Redazione

Una delle caratteristiche fondamentali delle nuove Comunità pastorali del Varesotto è la composizione dell’organismo individuato dall’Arcivescovo come luogo dell’elaborazione, della comunione e della condivisione del progetto di vita pastorale: il “direttivo”. Al suo interno, infatti, si trovano sempre più spesso a lavorare fianco a fianco non solo i preti presenti nelle diverse parrocchie sollecitate a camminare insieme, ma anche laici, diaconi, religiose e religiosi.
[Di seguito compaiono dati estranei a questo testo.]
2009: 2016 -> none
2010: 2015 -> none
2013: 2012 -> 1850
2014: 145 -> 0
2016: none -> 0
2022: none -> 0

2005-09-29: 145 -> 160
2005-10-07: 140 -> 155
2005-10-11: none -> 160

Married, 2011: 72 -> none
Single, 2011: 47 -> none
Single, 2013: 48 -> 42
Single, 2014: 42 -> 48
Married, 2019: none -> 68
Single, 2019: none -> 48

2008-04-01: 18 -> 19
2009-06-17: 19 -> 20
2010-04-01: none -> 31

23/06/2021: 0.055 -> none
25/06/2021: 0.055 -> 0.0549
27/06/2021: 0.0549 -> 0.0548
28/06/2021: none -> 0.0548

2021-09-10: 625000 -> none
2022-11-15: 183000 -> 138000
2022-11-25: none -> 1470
È il caso, per esempio, della complessa realtà della Comunità pastorale del Santo Crocifisso, composta dalle parrocchie di Tradate – Santo Stefano, Ceppine e Abbiate Guazzone. Insieme al parroco responsabile, monsignor Erminio Villa, il direttivo vede la presenza di altri cinque preti, di cui uno, don Luca Castiglioni, ordinato sacerdote l’anno scorso, è inserito in un percorso di formazione al ministero, mentre un altro, don Enrico Rabolini, è presente in qualità di cappellano dell’ospedale; poi ci sono una religiosa canossiana, due diaconi permanenti e ben due laici direttori degli oratori di Tradate e Abbiate: si tratta di Sergio Fontana e Fabrizio Talarico. Un apporto particolare, quest’ultimo, come spiega uno dei sacerdoti della Comunità, don Marco Casale, responsabile della pastorale giovanile del decanato di Tradate: «La presenza di laici negli oratori e, di conseguenza, a Tradate, anche nel direttivo della Comunità pastorale, favorisce la comprensione e la condivisione di un punto di vista particolare, che è quello della vita e delle esigenze delle famiglie delle nostre parrocchie».
Una realtà simile è quella della Comunità San Cristoforo di Gallarate, guidata da monsignor Franco Carnevali: anche in questo caso, oltre ai preti delle tre parrocchie coinvolte, nel direttivo è presente il laico responsabile dell’oratorio, Martino Clerici. «Questi responsabili – conferma il prevosto – sono scelti con cura, non solo in base alla validità professionale, hanno doti caratteriali e motivazioni che consentono di fare bene il proprio lavoro senza risparmiarsi. A Gallarate, poi, Martino facendo parte del direttivo della Comunità pastorale partecipa alla progettazione della vita delle parrocchie».
Sul lago Maggiore spicca la realtà di Mombello, con le tre parrocchie guidate da oltre un anno da don Bruno Meani: uno dei primissimi giovani laici direttori di oratorio presenti nella zona di Varese, Igor Besozzi, siede nel direttivo accanto ai preti, alle suore e al diacono permanente che opera sul territorio. Due suore e un diacono permanente, invece, condividono con sei presbiteri l’avventura della Comunità pastorale di Sesto Calende, nata il primo marzo scorso. Anche nelle realtà che nasceranno tra qualche settimana in zona si rintracciano esperienze di direttivo pastorale con la presenza di carismi diversi: è il caso di Guanzate e Bulgarograsso, nel decanato di Appiano Gentile, dove i preti saranno affiancati dal diacono permanente e dalle ausiliarie diocesane. (m.t.a.)